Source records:
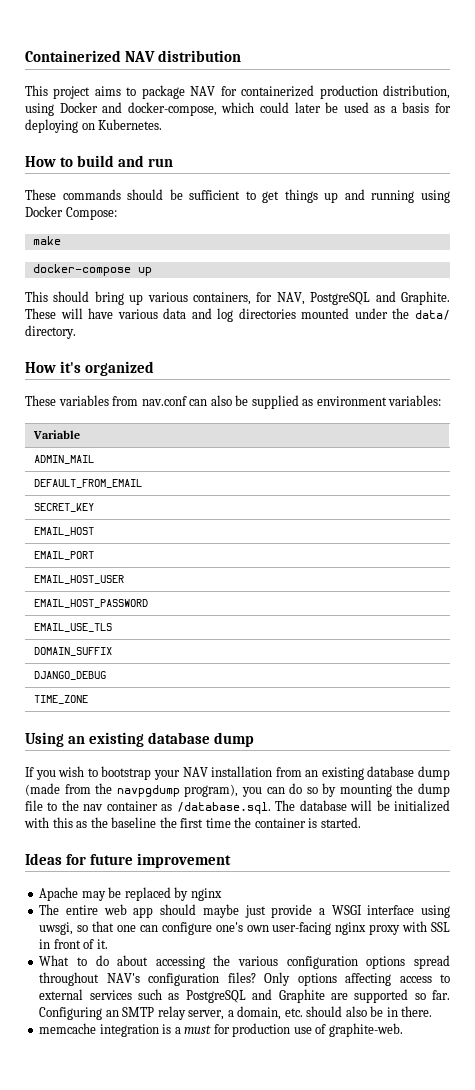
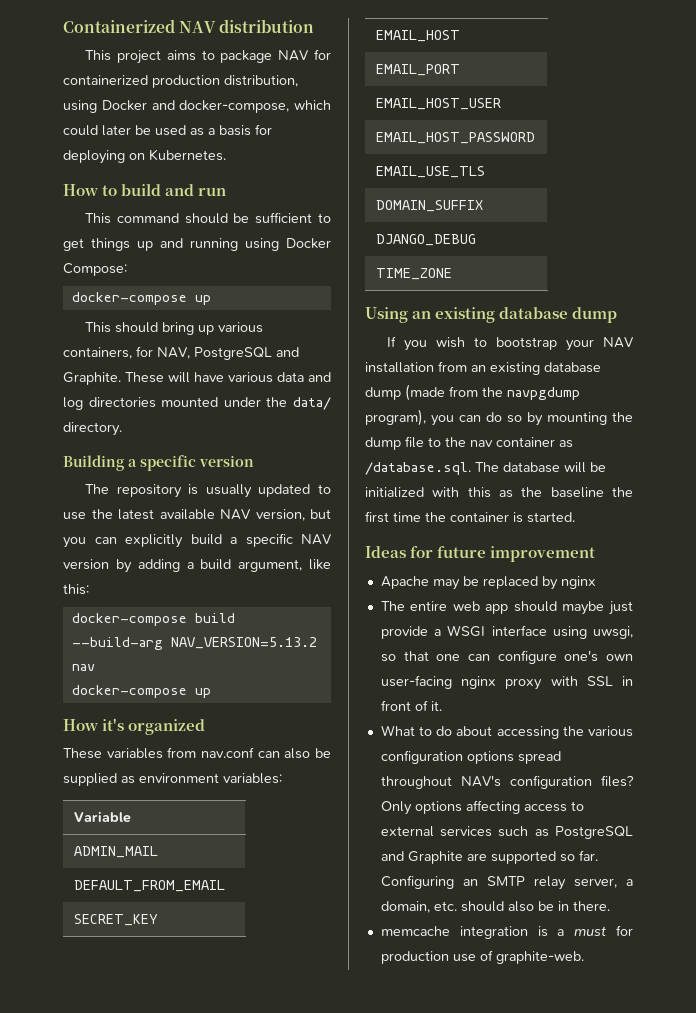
- These commands should be sufficient to get things up and running using Docker Compose:
+ This command should be sufficient to get things up and running using Docker Compose:
- make
+ Building a specific version
+ The repository is usually updated to use the latest available NAV version, but you can explicitly build a specific NAV version by adding a build argument, like this:
+ docker-compose build --build-arg NAV_VERSION=5.13.2 nav
+ docker-compose up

### Problem statement:
Above are some records; copy each line there that contains "things".

### Answer space:
- These commands should be sufficient to get things up and running using Docker Compose:
+ This command should be sufficient to get things up and running using Docker Compose:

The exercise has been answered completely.